# Tabula Data Extraction API

In [522]:
import pandas as pd
import numpy as np
import spacy
import re

In [523]:
nlp = spacy.load("en_core_web_sm")

In [527]:
#https://www.cnbc.com/2019/05/03/hsbc-reports-2019-first-quarter-earnings.html
txt = """\
The bank said its reported profit before tax in the first quarter \
was $6.213 billion, a 30.7% jump from last year’s $4.755 billion. \
Analyst forecasts compiled by Refinitiv showed that the \
bank’s reported profit before tax was expected to come in \
at $5.399 billion for the January to March period. \
"""
doc = nlp(txt)

In [518]:
txt = """\
For example, U.S. imports from China almost doubled within five years \
from $51.5 billion ($84.2 billion in 2019 dollars) in 1996 to $102 billion \
($148 billion in 2019 dollars) in 2001.\
"""
doc = nlp(txt)

In [549]:
for ent in doc.ents:
    print(ent.text, ent.start_char, ent.end_char, ent.label_)

the first quarter 48 65 DATE
$6.213 billion 70 84 MONEY
30.7% 88 93 PERCENT
last year’s 104 115 DATE
$4.755 billion 116 130 MONEY
Refinitiv 162 171 ORG
’s 192 194 ORG
$5.399 billion 249 263 MONEY
the January to March period 268 295 DATE


In [541]:
# def self_with_ancestor(token):
#     return [token] + list(token.ancestors)

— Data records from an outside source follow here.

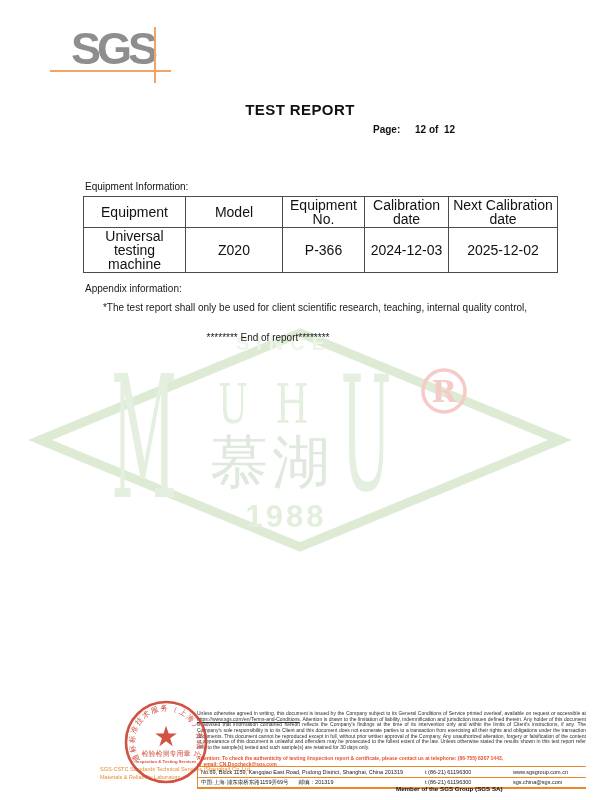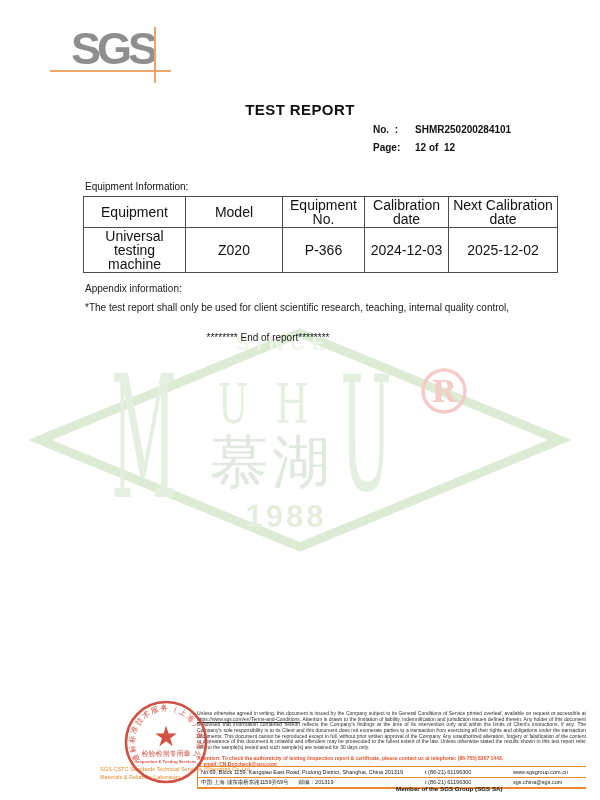--- a/index.html
+++ b/index.html
@@ -21,21 +21,21 @@
   
   .eq-heading{left:85px;top:181px;font-size:10px;color:#111;}
   table.eq{position:absolute;left:83px;top:196px;border-collapse:collapse;table-layout:fixed;width:439px;font-size:14px;color:#111;}
   table.eq td,table.eq th{border:1px solid #4a4a4a;text-align:center;vertical-align:middle;font-weight:normal;line-height:14px;padding:1px 3px;}
   table.eq thead tr{height:30px;}
   table.eq tbody tr{height:38px;}
   .c0{width:95px;} .c1{width:90px;} .c2{width:75px;} .c3{width:77px;} .c4{width:102px;}
 
   
   .ap-heading{left:85px;top:283px;font-size:10px;}
-  .ap-body{left:85px;top:299px;width:460px;font-size:10px;line-height:18px;}
+  .ap-body{left:85px;top:299px;width:460px;font-size:10px;line-height:18px;text-align:center;}
   .end-line{left:0;top:332px;width:536px;text-align:center;font-size:10px;}
 
   
   .watermark{left:0;top:320px;z-index:0;}
   .content{z-index:1;}
 
   
   .company-lines{left:100px;top:765px;font-size:5.5px;line-height:8px;color:#e98a2e;z-index:1;}
   .stamp{left:119px;top:697px;z-index:2;}
   .legal{left:197px;top:711px;width:389px;font-size:5px;line-height:5.65px;text-align:justify;color:#2e2e2e;z-index:1;}
@@ -64,24 +64,20 @@
   <text x="272" y="162" text-anchor="middle" font-size="58" letter-spacing="4" fill="#dfe9dd" font-family="DejaVu Sans, sans-serif">慕湖</text>
   <text x="286" y="207" text-anchor="middle" font-size="31" font-weight="bold" letter-spacing="3" fill="#e3efdc" font-family="Liberation Sans, sans-serif">1988</text>
 </svg>
 
 <div class="abs content logo-text">SGS</div>
 <div class="abs content logo-hline"></div>
 <div class="abs content logo-vline"></div>
 
 <div class="abs content report-title">TEST REPORT</div>
 <div class="abs content meta">
-  <div class="row">
-    <span class="lbl">No.  :</span>
-    <span class="val">SHMR250200284101</span>
-  </div>
   <div class="row">
     <span class="lbl">Page:</span>
     <span class="val">12 of  12</span>
   </div>
 </div>
 
 <div class="abs content eq-heading">Equipment Information:</div>
 <table class="eq content">
   <thead>
     <tr>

# def n_common_tail(lst1, lst2):
#     L = min(len(lst1), len(lst2))
#     for i in range(1, L+1):
#         if lst1[-i] != lst2[-i]:
#             return i-1
#     return L

# def closest_entry_in_tree(token_ancestor, other_tokens_ancestors, default=None):
#     # token_ancestor is (token, ancestor_list)
#     # other_tokens_ancestors is list of (token, ancestor_list)
#     if not other_tokens_ancestors:
#         return default
#     tok_ancestors = list(token_ancestor[1])
#     # restrict to be in the same tree, i.e. at least one common ancestor
#     n_commons = [(x, n_common_tail(tok_ancestors, x[1])) for x in other_tokens_ancestors]
#     n_commons_in_tree = [x for x in n_commons if x[1] > 0]
#     if not n_commons_in_tree:
#         return default
#     closest = max(n_commons_in_tree, key=lambda x: x[1])
#     return closest[0]

# def closest_token_in_tree(token_ancestor, other_tokens_ancestors, default=None):
#     entry = closest_entry_in_tree(token_ancestor, other_tokens_ancestors, default)
#     if entry:
#         return entry[0]
#     return entry

# def tabular_data_extraction_1(ent):
#     ents_with_ancestors = sorted([(ent, self_with_ancestor(ent.root))
#                                   for ent in doc.ents],
#                                  key=lambda x: x[0].start_char)
#     values_with_ancestors = [x for x in ents_with_ancestors if x[0].label_ in ['MONEY', 'PERCENT', 'CARDINAL', 'QUANTITY']]
#     dates_with_ancestors = [x for x in ents_with_ancestors if x[0].label_ in ['DATE', 'TIME']]
#     return([(x[0], closest_token_in_tree(x, dates_with_ancestors)) for x in values_with_ancestors])

In [598]:
def get_date(dates, sent, ent_order):
    if (len(dates) == 0):
        ent_date = []
    else:
        ent_date = [d['value'] for d in date_ents if d['sent'] == sent]
        if (len(ent_date) == 0):
            ent_date = [d['value'] for d in dates if d['order'] < ent_order]
    return([ent_date[0] if len(ent_date) != 0 else ''][0])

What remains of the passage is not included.